In essence, the test looks for statistical deviation from the corresponding theoretical normal distribution. First, let’s make sure we have our data loaded from the mouse diet study that we examined In Class:

data.diet <- read.delim("./data/b6.aj.hfhs.diet.txt")
b6 <- data.diet[data.diet$strain == "C57BL/6J",]

 

We can run the Shapiro-Wilk test in R using the shapiro.test() function:

?shapiro.test

 

The only argument that we need to pass to the test is a numeric vector containing our data of interest:

shapiro.test(b6$bw_start)

	Shapiro-Wilk normality test

data:  b6$bw_start
W = 0.98847, p-value = 0.5732

 

As we may have suspected from looking at the Q-Q plot and distributions In Class, the P-value is comfortably far from significance, and we can accept the null hypothesis that the sample is drawn from a normal distribution. As a demonstration, the exponential of this data is clearly not normal:

qqnorm(exp(b6$bw_start))
qqline(exp(b6$bw_start))
plot of chunk unnamed-chunk-5

plot of chunk unnamed-chunk-5

shapiro.test(exp(b6$bw_start))

	Shapiro-Wilk normality test

data:  exp(b6$bw_start)
W = 0.56719, p-value = 2.251e-15

 

Now that we have the tools, a question to consider: is it worth running a statistical test for normality?

To test or not to test

When you start to read about testing normality, you get a lot of hand-wavy answers that amount to “just look at the Q-Q plot”. Is there value in running something like the Shapiro-Wilk test?

The best answer is probably something like “not really, but it doesn’t hurt”. The problem with normality tests is that, if you have a large sample size, t-tests and other tests that assume a normally distributed sample tend to be quite robust even if your data is not that close to normal. On the other hand, the Shapiro-Wilk test, while one of the best-powered normality tests, is still under-powered for small sample sizes, which are the only cases where t-tests tend to under perform. See a detailed discussion in this paper.

At the risk of excessive repitition, it is always good to look at your data before running your analyses. A quick Q-Q plot will tell you whether your data is dramatically different from normality (in which case you may want to run a transformation; see the next section). That said, a statistical test like the Shapiro-Wilk test is not likely to tell you whether your data is meaningfully non-normal beyond what the Q-Q plot can divulge. A highly statistically significant answer will be obvious in the Q-Q plot, and a close answer should, at most, make you a bit more skeptical of your 0.049 t-test p-value (which you should be anyway).

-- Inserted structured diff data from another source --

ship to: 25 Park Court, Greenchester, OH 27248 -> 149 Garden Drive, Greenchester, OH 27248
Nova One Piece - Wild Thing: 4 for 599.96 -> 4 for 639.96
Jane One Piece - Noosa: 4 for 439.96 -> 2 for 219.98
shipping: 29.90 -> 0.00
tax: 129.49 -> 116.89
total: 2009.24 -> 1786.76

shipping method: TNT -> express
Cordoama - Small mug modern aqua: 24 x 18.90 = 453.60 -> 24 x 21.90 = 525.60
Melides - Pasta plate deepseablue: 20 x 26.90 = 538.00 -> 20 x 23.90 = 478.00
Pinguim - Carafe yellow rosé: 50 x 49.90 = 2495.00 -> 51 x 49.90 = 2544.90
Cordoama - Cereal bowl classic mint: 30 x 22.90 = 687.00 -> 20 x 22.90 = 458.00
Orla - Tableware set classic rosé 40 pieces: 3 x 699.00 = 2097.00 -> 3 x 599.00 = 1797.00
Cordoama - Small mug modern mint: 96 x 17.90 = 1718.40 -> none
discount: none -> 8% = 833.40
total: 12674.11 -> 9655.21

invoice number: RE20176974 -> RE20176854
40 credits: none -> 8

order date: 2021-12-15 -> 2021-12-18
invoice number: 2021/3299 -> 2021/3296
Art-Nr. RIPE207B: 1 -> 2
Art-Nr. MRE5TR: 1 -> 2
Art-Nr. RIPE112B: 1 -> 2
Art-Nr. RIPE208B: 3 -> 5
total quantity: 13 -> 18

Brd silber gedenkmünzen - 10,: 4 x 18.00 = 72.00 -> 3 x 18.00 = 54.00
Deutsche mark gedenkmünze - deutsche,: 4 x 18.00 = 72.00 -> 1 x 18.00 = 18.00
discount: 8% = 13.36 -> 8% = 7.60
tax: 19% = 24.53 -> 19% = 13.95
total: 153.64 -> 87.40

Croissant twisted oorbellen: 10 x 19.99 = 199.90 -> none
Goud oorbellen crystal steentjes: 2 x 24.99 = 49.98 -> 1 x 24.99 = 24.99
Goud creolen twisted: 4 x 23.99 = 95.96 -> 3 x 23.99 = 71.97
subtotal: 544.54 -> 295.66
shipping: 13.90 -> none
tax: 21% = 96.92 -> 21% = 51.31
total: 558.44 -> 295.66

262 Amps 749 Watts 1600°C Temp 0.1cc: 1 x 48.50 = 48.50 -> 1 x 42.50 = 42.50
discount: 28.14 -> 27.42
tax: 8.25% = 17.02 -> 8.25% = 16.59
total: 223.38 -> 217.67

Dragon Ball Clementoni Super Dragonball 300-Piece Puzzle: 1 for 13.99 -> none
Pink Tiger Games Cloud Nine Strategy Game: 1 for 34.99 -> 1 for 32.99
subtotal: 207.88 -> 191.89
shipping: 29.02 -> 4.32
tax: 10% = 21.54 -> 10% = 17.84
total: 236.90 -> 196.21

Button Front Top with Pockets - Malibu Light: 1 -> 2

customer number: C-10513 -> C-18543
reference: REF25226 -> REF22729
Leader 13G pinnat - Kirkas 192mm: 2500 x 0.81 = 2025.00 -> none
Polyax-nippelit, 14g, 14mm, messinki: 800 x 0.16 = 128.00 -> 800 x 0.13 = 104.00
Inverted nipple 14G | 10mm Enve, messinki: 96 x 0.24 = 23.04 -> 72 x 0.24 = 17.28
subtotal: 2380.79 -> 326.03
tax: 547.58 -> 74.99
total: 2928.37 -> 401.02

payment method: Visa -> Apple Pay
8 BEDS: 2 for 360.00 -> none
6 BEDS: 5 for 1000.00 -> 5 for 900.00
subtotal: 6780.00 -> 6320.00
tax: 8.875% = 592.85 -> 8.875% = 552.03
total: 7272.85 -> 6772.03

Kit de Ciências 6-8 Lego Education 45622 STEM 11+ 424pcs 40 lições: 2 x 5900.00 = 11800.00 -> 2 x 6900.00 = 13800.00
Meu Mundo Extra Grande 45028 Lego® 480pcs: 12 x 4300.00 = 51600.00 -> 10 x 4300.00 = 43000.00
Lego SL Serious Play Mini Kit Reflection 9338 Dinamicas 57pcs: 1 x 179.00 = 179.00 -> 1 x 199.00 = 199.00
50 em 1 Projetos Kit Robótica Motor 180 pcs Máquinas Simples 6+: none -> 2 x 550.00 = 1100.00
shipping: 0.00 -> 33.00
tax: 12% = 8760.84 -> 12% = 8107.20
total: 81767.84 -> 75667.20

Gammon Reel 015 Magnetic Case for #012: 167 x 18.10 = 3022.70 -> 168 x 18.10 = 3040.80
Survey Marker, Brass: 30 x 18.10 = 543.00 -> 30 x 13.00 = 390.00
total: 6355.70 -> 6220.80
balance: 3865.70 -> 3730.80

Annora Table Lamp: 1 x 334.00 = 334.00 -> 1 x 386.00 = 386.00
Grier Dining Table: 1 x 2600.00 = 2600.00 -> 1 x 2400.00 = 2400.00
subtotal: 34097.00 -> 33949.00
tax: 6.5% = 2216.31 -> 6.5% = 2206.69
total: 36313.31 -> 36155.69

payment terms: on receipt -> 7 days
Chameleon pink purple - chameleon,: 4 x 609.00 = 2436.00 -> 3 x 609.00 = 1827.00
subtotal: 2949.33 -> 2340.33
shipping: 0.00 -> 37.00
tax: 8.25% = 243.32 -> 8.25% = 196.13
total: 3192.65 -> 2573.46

Transforming highly non-normal data

So what happens if your data is clearly non-normal? Let’s look at plasma triglycerides for our C57BL/6 mice:

qqnorm(b6$TG)
qqline(b6$TG)

shapiro.test(b6$TG)

	Shapiro-Wilk normality test

data:  b6$TG
W = 0.83851, p-value = 7.657e-09

 

This sample looks to be clearly non-normal. In this case the data has a somewhat characteristic shape, with both low and values higher than expected from a normal distribution. What happens if we examine normality of the log of triglycerides?

qqnorm(log(b6$TG))
qqline(log(b6$TG))

shapiro.test(log(b6$TG))

	Shapiro-Wilk normality test

data:  log(b6$TG)
W = 0.97882, p-value = 0.1227

 

That’s much better! Now we can continue with our analysis using log(b6$TG) as our random variable, rather than the raw value of b6$TG. This is an ideal case, because taking the logarithm of a value is a reversible data transformation. We can easily reverse the process by raising e to the log(b6$TG) power (recall that by default, log() in R takes the natural logarithm of the input). Therefore, no information is lost when performing the transformation. Other reversible transformations include:

The best reversible transformation is not always immediately obvious. You can just try a few until you find the one that gives the most normal outcome. However, in some cases you won’t be able to find a nice transformation that brings you closer to a normal distribution than you started with your raw data. You may also have outliers that are having an out-weighted effect. In these cases, you may need a more extreme measure. While we do not cover these options in detail, common approaches include using a Z-Score Normalization, a Rank Z Transformation, or Min-Max Scaling. These methods have different strengths and weaknesses, and tend to change some aspect of the data. For example, Min-Max Scaling suppresses the impact of outliers, while the Rank Z Transformation maintains data order, but forces a normal distribution and thus removes information about relative value.


Exercises

Assessing normality in the other strain

We looked above at the starting body weight sample for C57BL/6 mice. Repeat our analysis using the A/J strain. In particular,

  • Plot the histogram with density for the sample and normal distributions
  • Generate a Q-Q plot to compare the sample to the normal distribution.
  • Conduct a Shapiro-Wilk test on the sample.

Solution

# First separate out the A/J data
aj = data.diet[data.diet$strain == "A/J",]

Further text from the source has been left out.